Specialty dating site Muslim Match has been hacked, with approximately 150,000 dating profiles and 500,000 private messages posted online. The private data made available in this hack includes employment and marital status, religious conversion information, and stance on polygamy, as well as all the confidential information shared between users on the site’s private messaging service.
The leaked database contains eight separate documents, containing personal information including user names and passwords, email and IP addresses, and one file that contained over 790,000 private messages between users.
Sample messages include, “”I was not married or engaged before. As much as I always wanted to share my life with a Muslim wife, I was not fortunate enough to meet my soul mate before now,” and “”I’m interested to get to know you, as I am looking for a soul mate / wife, and hope that it will be you.”
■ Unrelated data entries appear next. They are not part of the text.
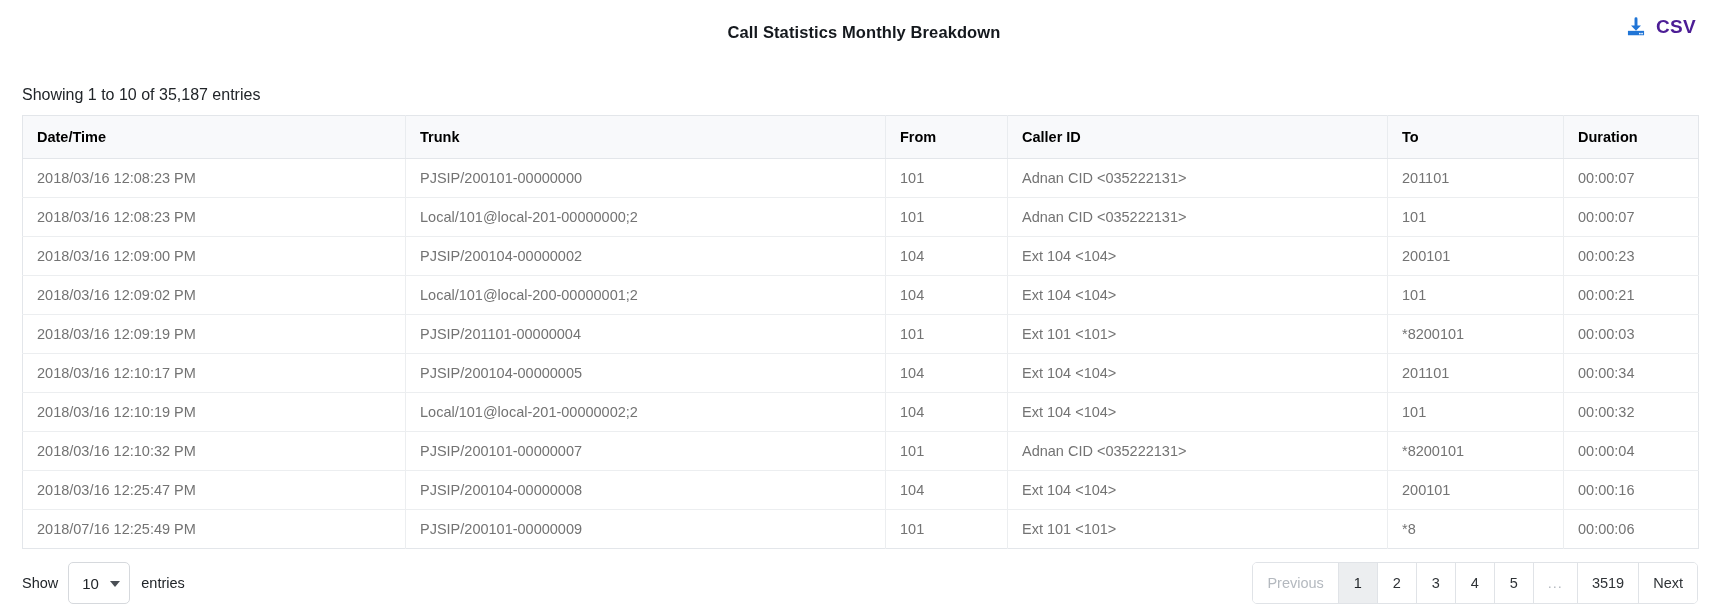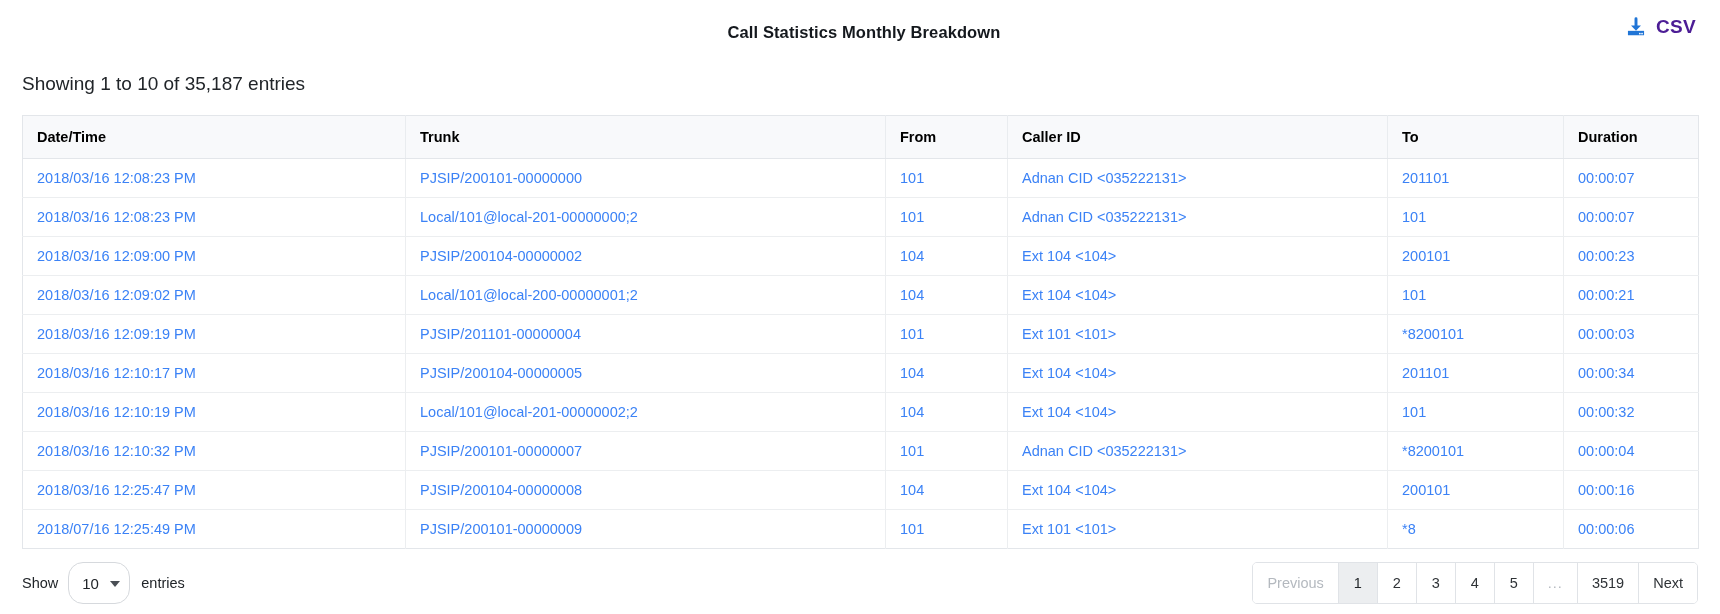"Showing 1 to 10 of" .info-line { font-size: 19px -> 16px; top: 73px -> 86px }
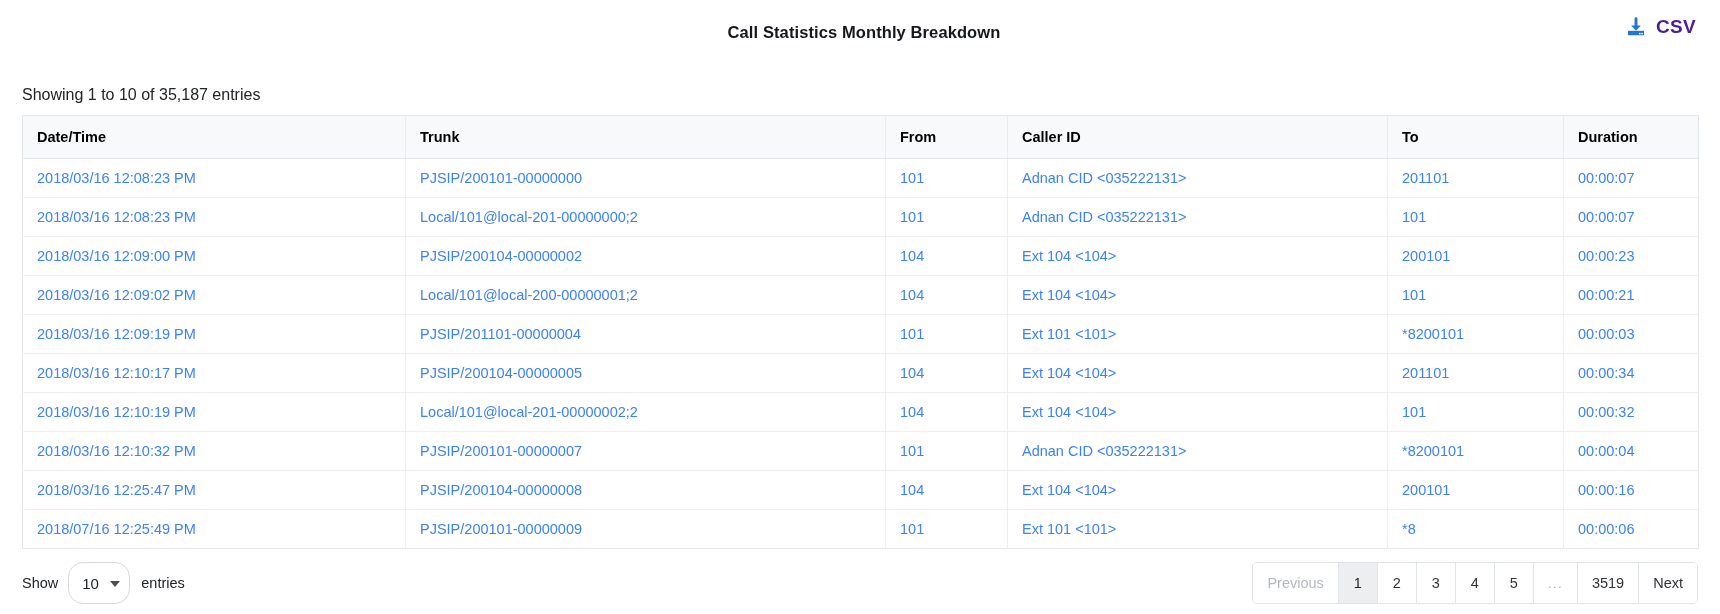"2018/03/16 12:08:23 PM" table.data-table tbody td { color: #3b82f6 -> #737373 }
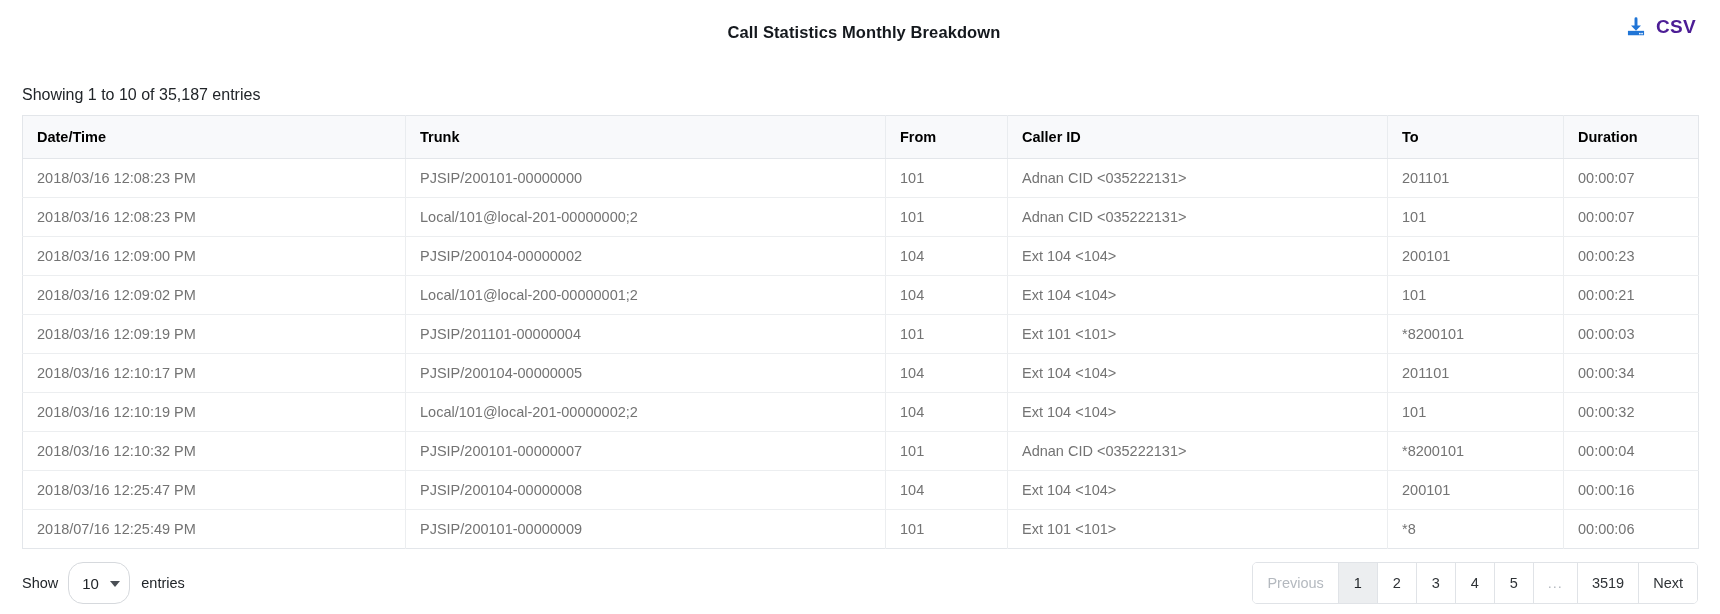"10" .select-box { border-radius: 15px -> 5px }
Researchers at Motherboard obtained a full set of data and were able to correlate user names with email addresses, IP addresses and passwords, and to connect specific users with the messages they sent through the service. Analysis of the IP addresses suggests that Muslim Match users were worldwide, from Pakistan, the UK, and the U.S. among others. They also made contact with some users, who said that news of the hack was ‘very scary.’ Zaheer, a current user, said that while he is disappointed in the breach he thought the site lacked security, particularly as they did not use https encryption.
Because six of the eight documents in the database are in SQL format, the hackers may have used SQL-injection to access the database. The breach was apparently exposed by privacy activist ‘TheChthulu’, who noted the discovery on his twitter account. Security researcher Troy Hunt has added the database to his site “Have I Been Pwned?” where users can check if their data has been hacked.
The Muslim Match website is currently suspended for Ramadan. No public statement regarding the hack has been released.